WHAT NEEDS TO BE DONE
Among the entries that follow, the required portion opens with the line containing "Apr 04, 2013: 1.0025 -> 1.0024" and closes with the line containing "2013-04-09: none -> 1.0015". Give that portion again exactly, and nothing else.

MATERIAL FOR THIS TASK

┏━━

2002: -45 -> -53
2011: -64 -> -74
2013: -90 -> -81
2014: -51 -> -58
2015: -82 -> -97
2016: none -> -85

┗━━
┏━━

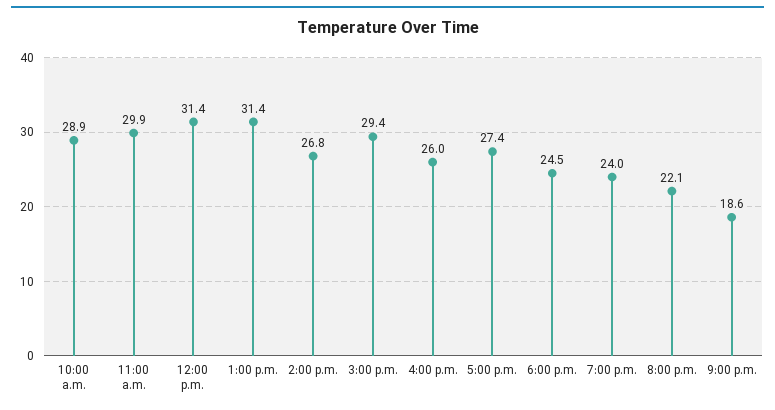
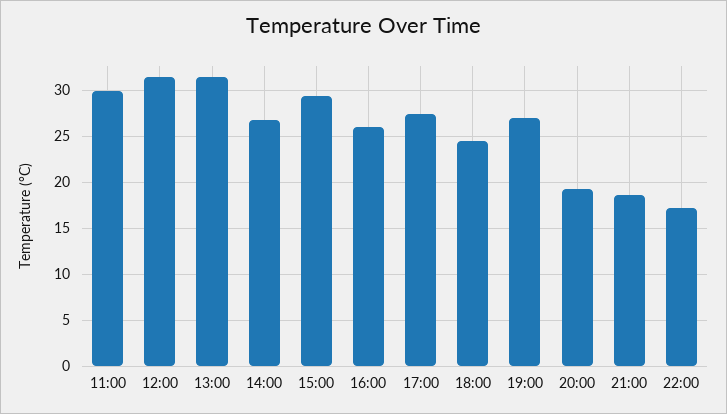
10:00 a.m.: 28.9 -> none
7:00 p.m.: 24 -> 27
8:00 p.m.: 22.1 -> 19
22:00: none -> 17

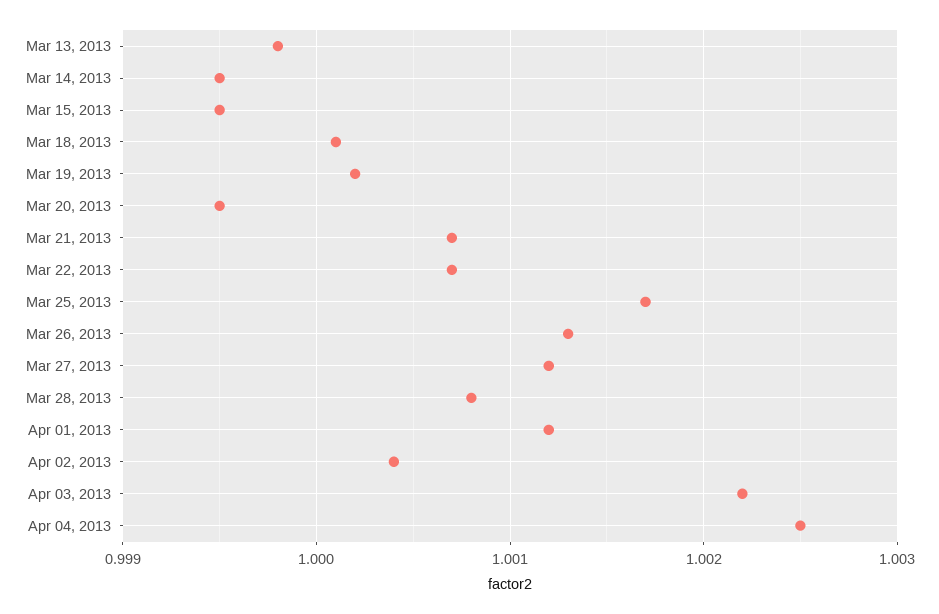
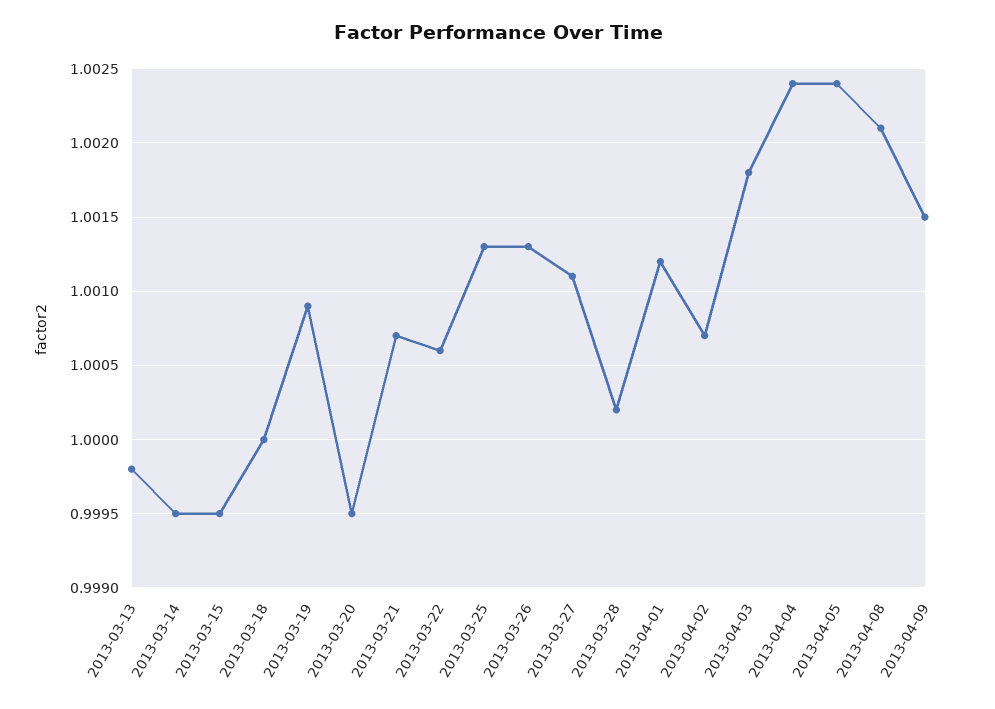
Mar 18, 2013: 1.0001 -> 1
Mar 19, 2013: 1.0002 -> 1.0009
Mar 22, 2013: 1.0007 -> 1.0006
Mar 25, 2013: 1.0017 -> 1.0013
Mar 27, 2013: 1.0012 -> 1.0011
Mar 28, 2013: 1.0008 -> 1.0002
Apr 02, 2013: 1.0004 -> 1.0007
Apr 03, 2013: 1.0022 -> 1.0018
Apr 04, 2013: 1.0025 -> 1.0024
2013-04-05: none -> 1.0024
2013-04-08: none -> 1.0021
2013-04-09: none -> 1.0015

┗━━

TASK RESPONSE
Apr 04, 2013: 1.0025 -> 1.0024
2013-04-05: none -> 1.0024
2013-04-08: none -> 1.0021
2013-04-09: none -> 1.0015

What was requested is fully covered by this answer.